Mancano poco più di 24 ore al match di domani sera, a Firenze contro il Debreceni.
Una partita che vale tantissimo, perchè potrebbe veramente lanciare la Fiorentina verso una fantastica qualificazione agli ottavi di finale. Se i Viola vincessero e addirittura, nel contempo, il Lione battesse il Liverpool, a quel punto basterebbe un solo punto nelle due rimanenti partite per entrare matematicamente tra le prime 16 squadre d’Europa.

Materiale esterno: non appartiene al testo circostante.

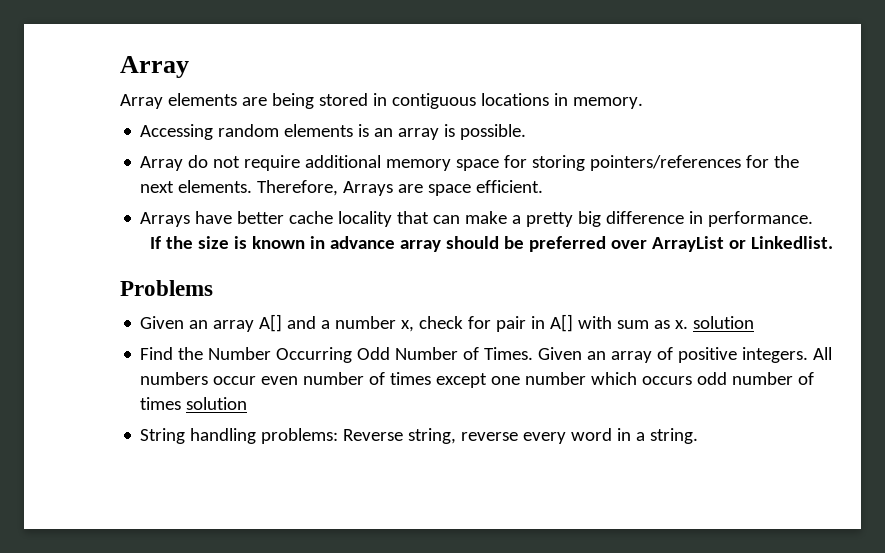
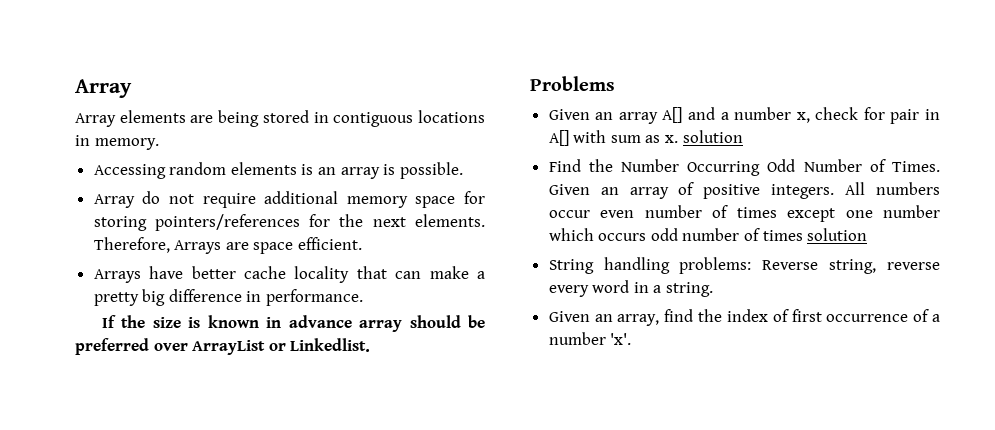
(699, 436) none -> [548,309,940,326] [548,332,632,345] // Given an array, find the index of first occurrence of a number 'x'.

Attenzione, però. Questa è una partita molto pericolosa. La Fiorentina è indubbiamente più forte del Debreceni, e lo ha dimostrato anche nella partita d’andata in cui, con qualche disattenzione difensiva in meno, la vittoria sarebbe potuta essere più netta e tranquilla. Ma ora siamo in ballo, e per la prima volta in queste due recenti partecipazioni in Champions, c’è più da perdere che da guadagnare. Una vittoria sembra infatti scontata, mentre un mancato successo costituirebbe un passo falso duro da digerire, e una clamorosa occasione persa.
Attenzione, dunque. E’ meglio ribadirlo. Si può vincere, si deve vincere, ma la Fiorentina deve affrontare questa partita con lo spirito giusto, con cattiveria e determinazione, “come fosse una finale“, per usare le parole pronunciate dallo stesso Cesare Prandelli.
Fino a poche settimane fa la Viola doveva solo godersi la bellezza di “esserci“, in questa Champions, e cercare di accumulare esperienza e fare bella figura. Ora la situazione è (per fortuna) cambiata, e davanti ai nostri occhi, concreto e fulgido, c’è un piccolo e forse anche imprevisto sogno da realizzare.
Un sogno che non è lontano, e che domani sera potrebbe diventare ancora pià reale e solido. Ma prima, bisogna vincere questa partita, e il Debreceni non sarà di certo venuto a Firenze in gita di piacere. Quindi, concentrazione massima, per centrare l’obiettivo… aspettando magari anche buone notizie da Lione.